Hypercalcemia Secondary to a Primary Hepatoma

Author Affiliations

From the departments of medicine and pathology, Western Reserve University School of Medicine and University Hospitals, Cleveland.

JAMA. 1965;192(9):782-784. doi:10.1001/jama.1965.03080220046020
Abstract

THE DIAGNOSTIC spectrum of hypercalcemia1 has become increasingly complex since 1956 when Connor and associates2 reported the subsidence of hypercalcemia after the resection of bronchogenic carcinoma in two patients.
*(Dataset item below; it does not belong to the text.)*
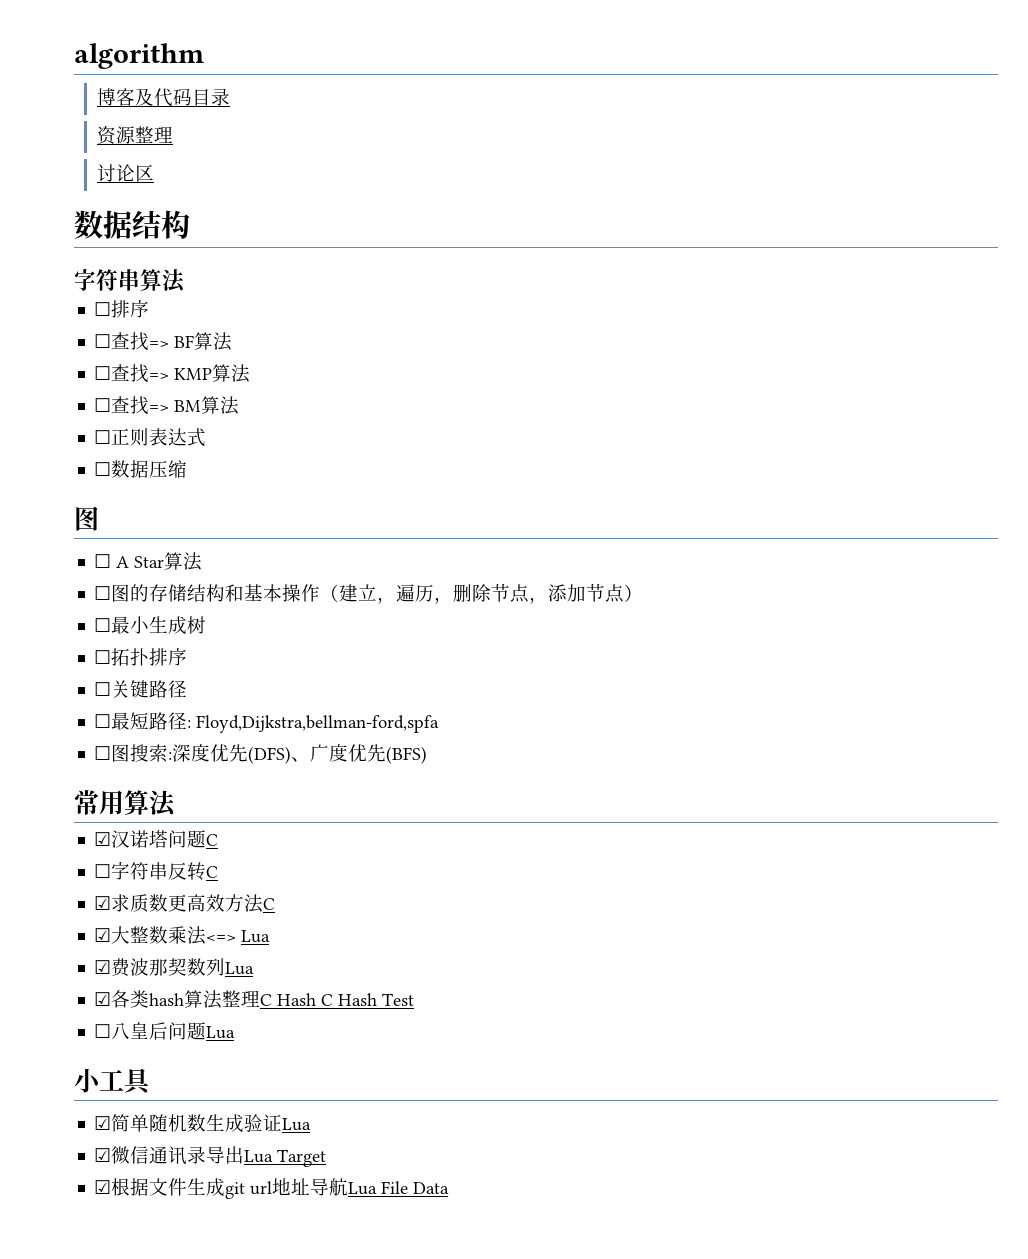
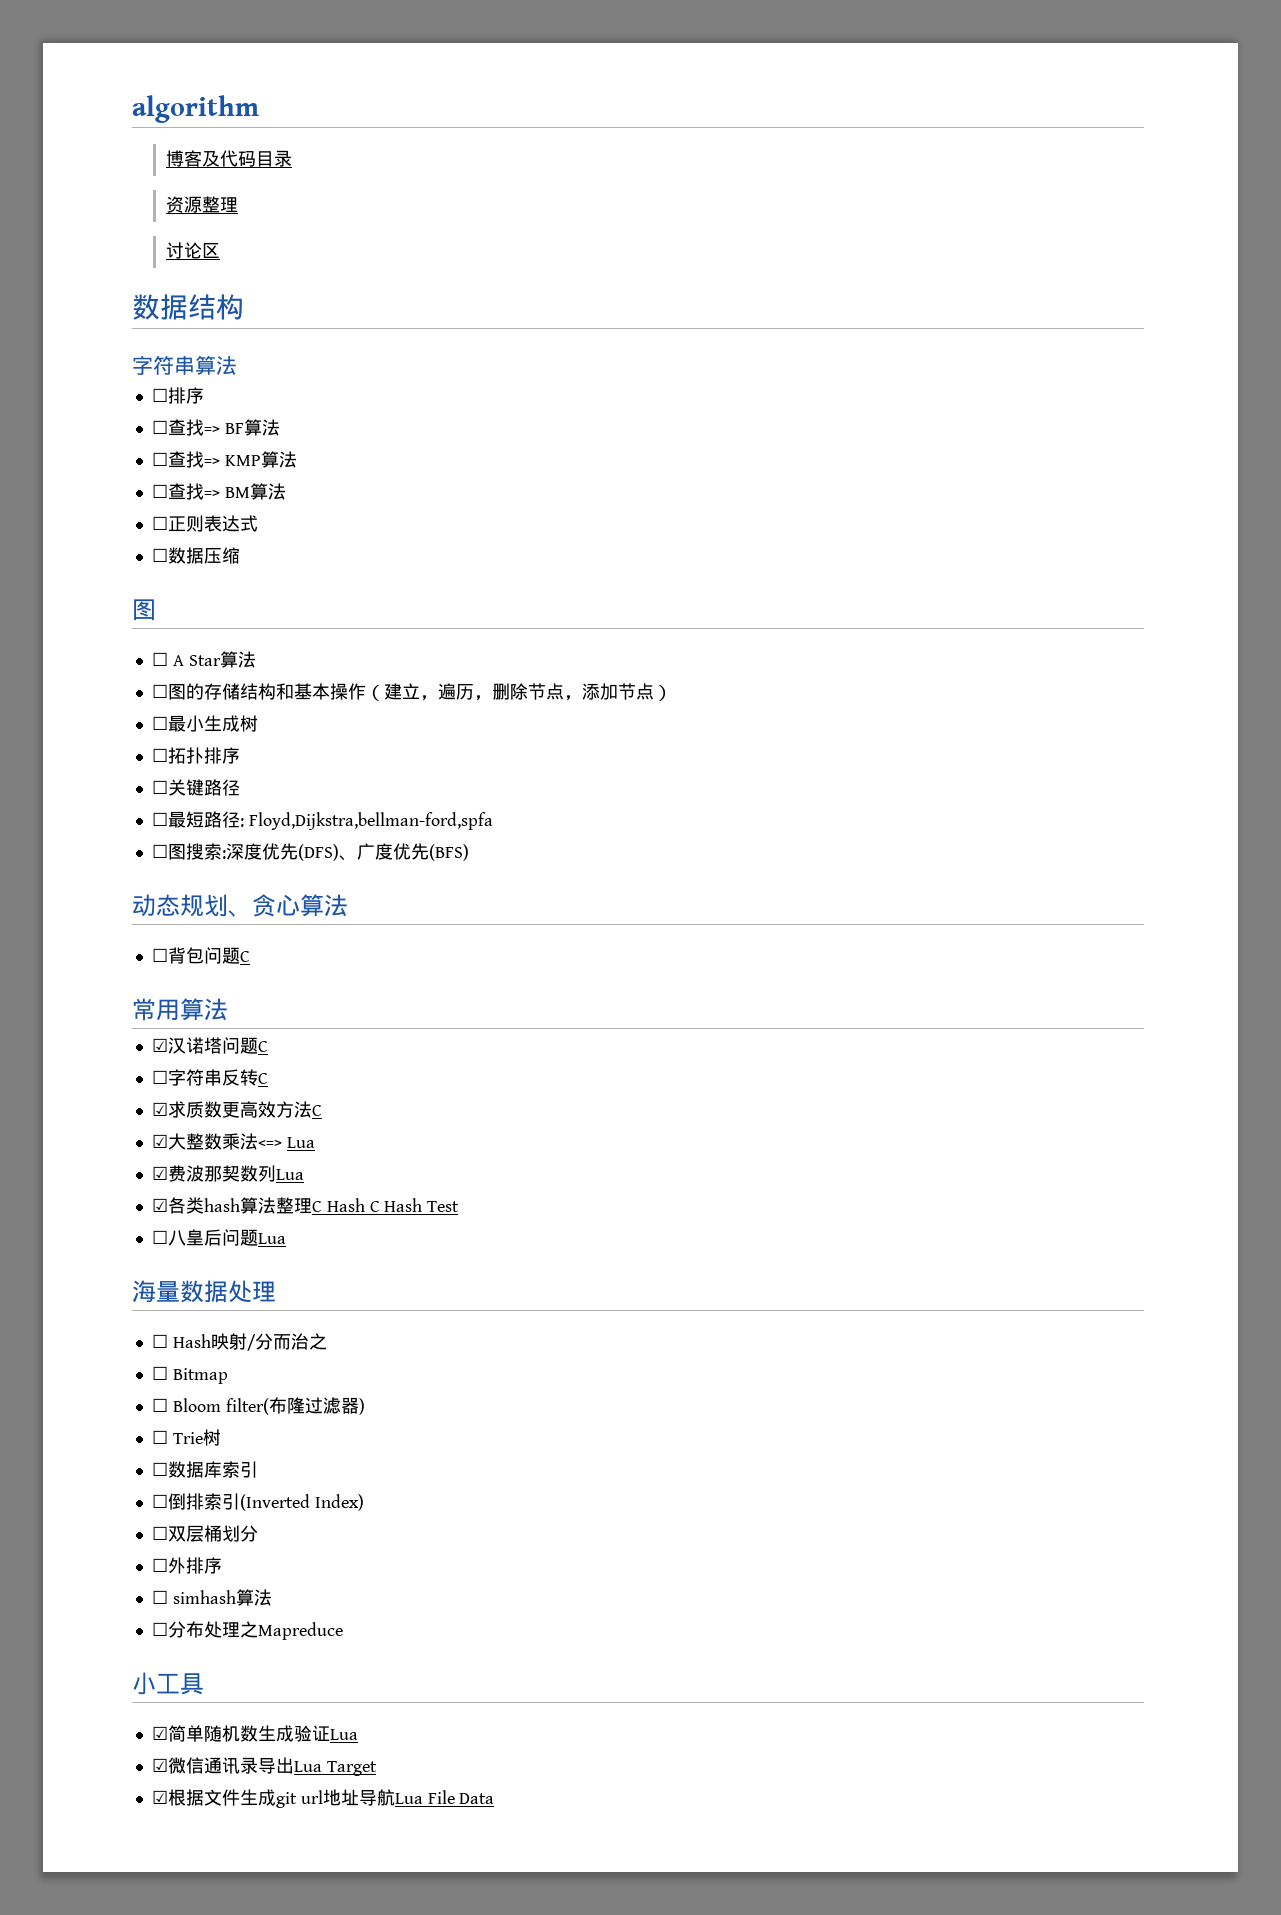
(428, 755) none -> [132,894,348,917] [151,947,250,964] // 动态规划、贪心算法 // ☐背包问题C
(236, 1032) none -> [132,1280,276,1303] [151,1333,327,1351] [151,1366,228,1384] [151,1397,365,1415] [151,1429,221,1446] [151,1461,258,1478] [151,1493,364,1511] [151,1525,258,1542] [151,1557,222,1574] [151,1589,272,1606] [151,1621,343,1640] // 海量数据处理 // ☐ Hash映射/分而治之 // ☐ Bitmap // ☐ Bloom filter(布隆过滤器) // ☐ Trie树 // ☐数据库索引 // ☐倒排索引(Inverted Index) // ☐双层桶划分 // ☐外排序 // ☐ simhash算法 // ☐分布处理之Mapreduce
Subsequently, a wide variety of malignancies without skeletal involvement has been associated with hypercalcemia.3,4 In many cases, as illustrated by this case report, death has resulted from hypercalcemia rather than from the invasive effects of the tumor. The separation of such cases from primary hyperparathyroidism is frequently the most difficult diagnostic problem in the hypercalcemic patient. The following is apparently the first case report of hypercalcemia secondary to a localized primary hepatoma.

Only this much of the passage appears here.